Assigned task — Using the listing below, keep only the lines with the word "Hands" and copy them.

Information —
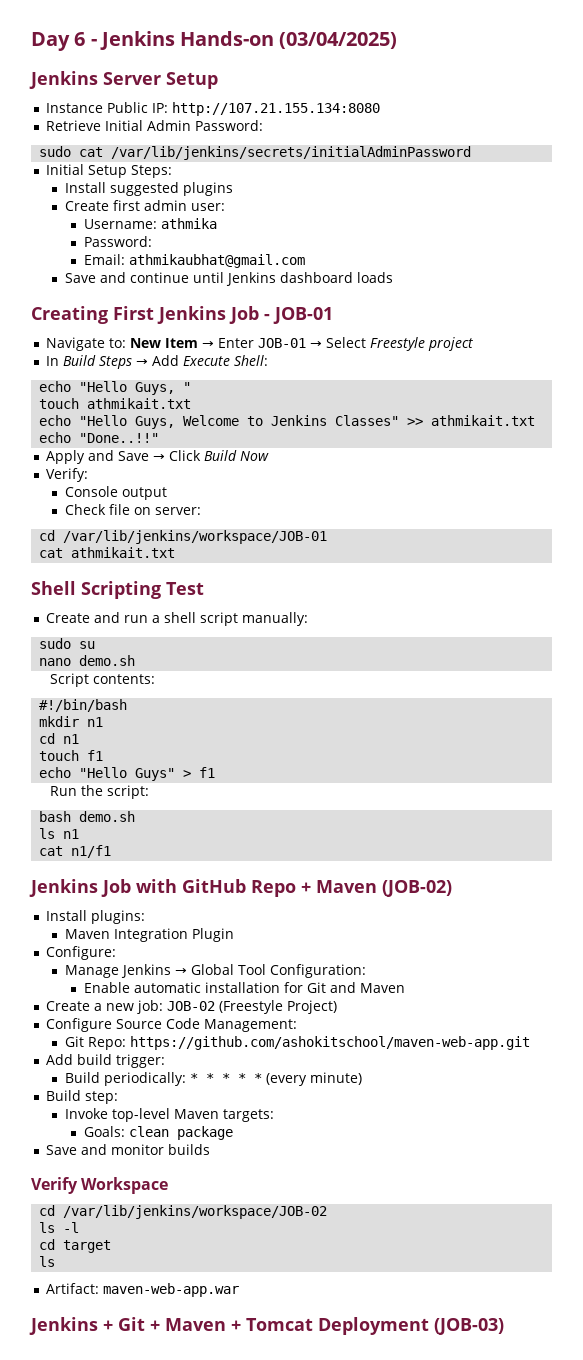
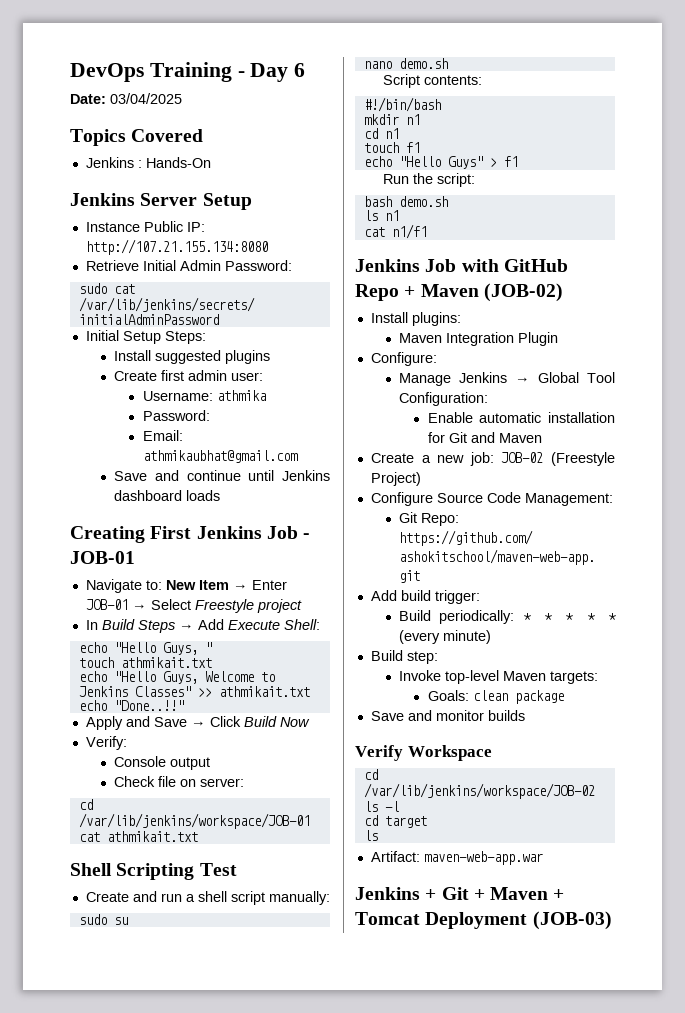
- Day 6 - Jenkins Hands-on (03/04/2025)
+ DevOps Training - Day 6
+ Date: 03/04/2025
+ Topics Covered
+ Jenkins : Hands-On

Answer box —
- Day 6 - Jenkins Hands-on (03/04/2025)
+ Jenkins : Hands-On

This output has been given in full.